Ep 5: Cell-based Architecture 101 - Why?

Learn why Cell-based Architecture is needed even though cloud is designed for scalability and availability.

Jan 31, 2024

In the previous post, I’ve introduced two key problems that Cell-based Architecture solves:

Scalability
Availability

However, these are very common problems in any cloud system and there are tons of solutions/design addressing them already. Why do we need to solve them again?

In this second episode of “Cell-based Architecture 101“, I’d like to talk about the limitations of the existing solutions/design in cloud so that you would be able to understand why this new architecture is needed.

Beautiful architectures in Vancouver, Photo by Kobe Tang on Unsplash

The series consists of 5 short posts:

Introduction
Why is Cell-based Architecture needed? (this post)
What is Cell-based Architecture?
When to use Cell-based Architecture?
How to implement Cell-based Architecture?

“Highly scalable and available” in cloud

Assuming you’ve already built or designed some application in cloud.

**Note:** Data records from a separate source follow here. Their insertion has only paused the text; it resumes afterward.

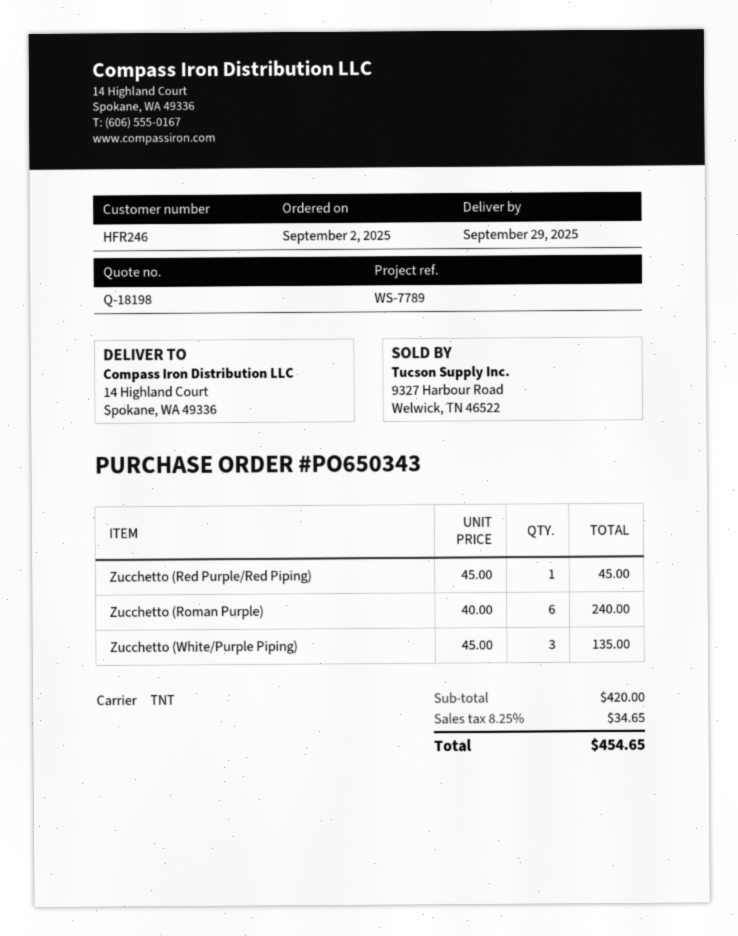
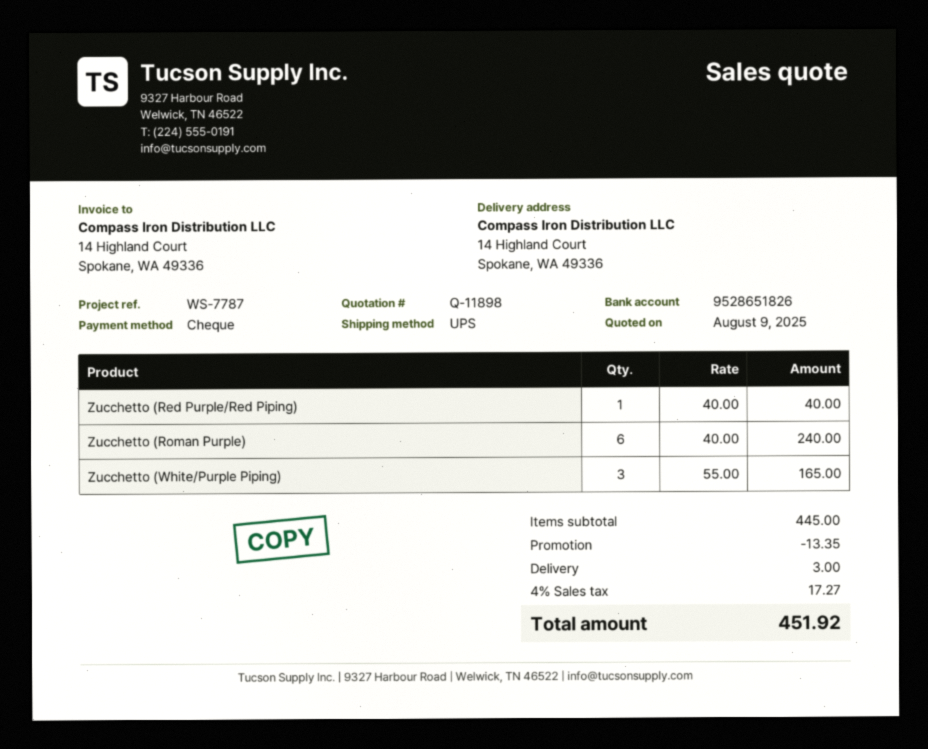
quote number: Q-18198 -> Q-11898
reference: WS-7789 -> WS-7787
shipping method: TNT -> UPS
Zucchetto (Red Purple/Red Piping): 1 x 45.00 = 45.00 -> 1 x 40.00 = 40.00
Zucchetto (White/Purple Piping): 3 x 45.00 = 135.00 -> 3 x 55.00 = 165.00
subtotal: 420.00 -> 445.00
discount: none -> 13.35
shipping: none -> 3.00
tax: 8.25% = 34.65 -> 4% = 17.27
total: 454.65 -> 451.92

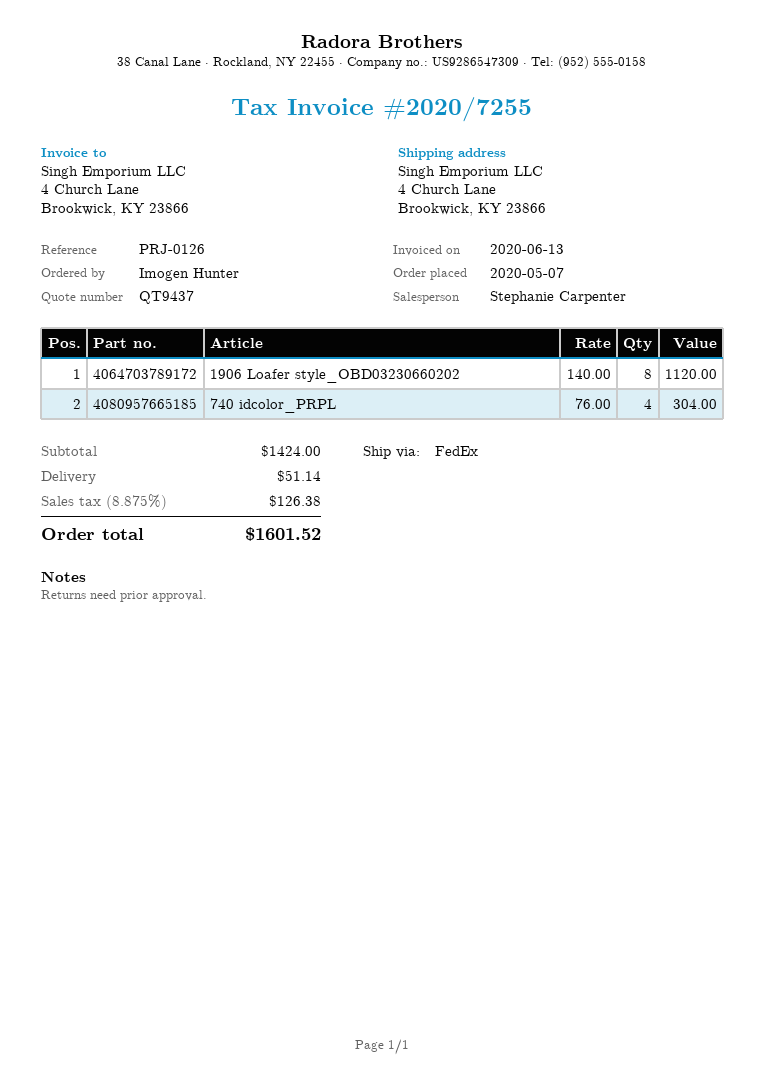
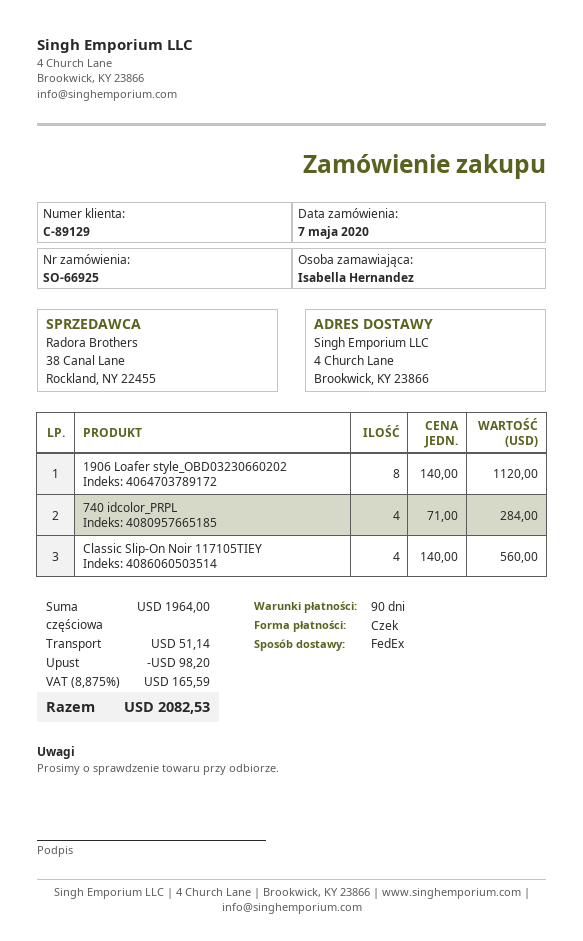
ordered by: Imogen Hunter -> Isabella Hernandez
740 idcolor_PRPL: 4 x 76.00 = 304.00 -> 4 x 71.00 = 284.00
Classic Slip-On Noir 117105TIEY: none -> 4 x 140.00 = 560.00
subtotal: 1424.00 -> 1964.00
discount: none -> 98.20
tax: 8.875% = 126.38 -> 8.875% = 165.59
total: 1601.52 -> 2082.53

You know one of the core values of cloud is the massive scalability because the cloud services are running on the hyperscale infrastructure. For example, an Amazon S3’s bucket can contain billions of objects or more. So, when you design an application using S3 bucket, you don’t have to worry about the maximum number of objects allowed in a bucket.

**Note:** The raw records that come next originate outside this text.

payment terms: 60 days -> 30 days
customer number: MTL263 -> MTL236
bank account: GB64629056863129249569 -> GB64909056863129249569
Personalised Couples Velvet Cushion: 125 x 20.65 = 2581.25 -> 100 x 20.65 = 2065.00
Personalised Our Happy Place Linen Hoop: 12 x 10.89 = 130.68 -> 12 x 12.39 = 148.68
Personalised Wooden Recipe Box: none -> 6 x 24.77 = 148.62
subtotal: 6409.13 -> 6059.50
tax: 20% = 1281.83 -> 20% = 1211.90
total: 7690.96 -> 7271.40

Another big benefit of cloud is the capability of highly available system design. Because of elasticity and physical distribution, you can build your system using multiple instances/availability-zones/regions to make it more available. For example, Amazon RDS offers multi-AZ failover so that a DB instance isn’t Single-Point-Of-Failure a.k.a. SPOF anymore. Like Netfilx, you can shift traffic across regions to avoid even single region failures.

Therefore, with such traits of cloud, your application is typically highly scalable and available out of the box. Let me introduce a very simple example here; A request/response system, ALB for load balancing, EC2 for application servers with Auto Scaling Group to scale in/out and RDS for database:

Using AWS as an example because it’s the most popular platform, but most of the cloud providers should have the similar services.

In this system, ALB, EC2 and RDS are deployed in multi-AZ. Therefore, it’s single-AZ failure tolerant. Also, ALB, EC2 and RDS can scale elastically so that it can support from 1 req/s to millions. No need to worry about scalability nor availability.

…Well, is this true? As you expect, it’s not 100% true. Let’s find some limitations in the next section.

Scalability of cloud

In the previous example, you’ve probably noticed that it has an obvious scalability bottleneck. RDS needs a single writer instance and it must have scalability limit because it’s a single machine so that CPU, memory, network or any other resource has its physical limitation1. That’s a super easy bottleneck, but is this the only one?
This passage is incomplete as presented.